村上 本当に、よく調律師に聞き取りをされていて、嬉しい本ですね(笑)。よくぞ書いて下さったみたいなところがあります。
今の社会にないものがこの小説の中にあるというふうに感じました。ものすごくデジタルな社会になっていて、情報がテレビやSNSでどんどん広がっていく世の中で、ピアノというアコースティックでクロマティックなものと向き合う調律師の世界をゆったりと取り上げてくれている。
調律師の立場からすると、いろんな場面がちりばめられていて、それぞれ深掘りし過ぎず、表現もすごく比喩的で、分かりやすく書かれていると思いました。受け取る側がいろんな感情で取れる。だから、いろんな人に受け取ってもらえるんだなあと感じました。
岩倉 調律師の仕事は、どちらかというと表面的な仕事ではなくて裏方の仕事になります。それでもいい音楽を作っていく上で非常に重要な役割は果たしていると思って仕事をしています。お客様が、調律によって音が変わるんだとか、調律の必要性とか、そういうところに関心を持っていただいて非常にありがたいと思いました。

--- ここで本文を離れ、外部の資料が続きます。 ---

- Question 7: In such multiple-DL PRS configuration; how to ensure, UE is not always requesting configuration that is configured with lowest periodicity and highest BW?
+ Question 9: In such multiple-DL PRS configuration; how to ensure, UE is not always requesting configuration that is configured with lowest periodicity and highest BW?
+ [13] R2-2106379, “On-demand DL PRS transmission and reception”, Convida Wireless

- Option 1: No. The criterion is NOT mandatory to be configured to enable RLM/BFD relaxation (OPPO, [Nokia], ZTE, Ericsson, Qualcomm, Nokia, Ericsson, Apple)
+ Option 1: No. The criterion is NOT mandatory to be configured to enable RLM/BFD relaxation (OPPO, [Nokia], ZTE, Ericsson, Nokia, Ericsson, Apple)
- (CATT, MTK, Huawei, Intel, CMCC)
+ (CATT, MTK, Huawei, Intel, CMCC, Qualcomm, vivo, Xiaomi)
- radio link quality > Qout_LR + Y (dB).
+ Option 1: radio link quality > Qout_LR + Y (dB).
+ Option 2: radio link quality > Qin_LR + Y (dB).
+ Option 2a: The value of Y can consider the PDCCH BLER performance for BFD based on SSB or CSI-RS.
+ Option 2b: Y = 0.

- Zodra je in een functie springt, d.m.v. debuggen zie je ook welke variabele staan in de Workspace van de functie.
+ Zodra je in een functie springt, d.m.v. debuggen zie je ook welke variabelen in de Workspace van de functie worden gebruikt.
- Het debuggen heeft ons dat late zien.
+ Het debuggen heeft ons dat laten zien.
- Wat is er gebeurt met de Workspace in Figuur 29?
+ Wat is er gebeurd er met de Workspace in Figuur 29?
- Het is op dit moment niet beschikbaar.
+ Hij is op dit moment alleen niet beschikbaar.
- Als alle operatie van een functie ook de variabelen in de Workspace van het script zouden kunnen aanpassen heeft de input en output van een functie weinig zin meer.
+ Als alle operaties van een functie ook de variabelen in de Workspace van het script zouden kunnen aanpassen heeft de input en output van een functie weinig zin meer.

この小説が話題になってから、お客様の方から「あの、しばらく調律していないんだけれどもぜひやってください」という連絡もいただきました。本を読んで、みなさんいろいろ考えるところがあるのだと思います。
村上 「森」というテーマが最初にあったのですけれども、それが非常に印象深かったです。その中からピンポイントでいろんなものをクローズアップしていくのが、ピアノと調律師がひとつになっていく過程と似ていたんですよね。
昔、あるピアニストと仕事をしているときに、「この音がピアノ全体感の中の宇宙の中にあるひとつの星みたいな音が欲しいんです」と言われたことがあって(笑)。その時に、それは何を表現したらこの音の中に彼の言いたいことが伝わるんだろうと思ったのと一緒なんですね。森の中の何かの表現が感じられるとか、匂いが感じられるという音の表現が、すごく素敵に感じられました。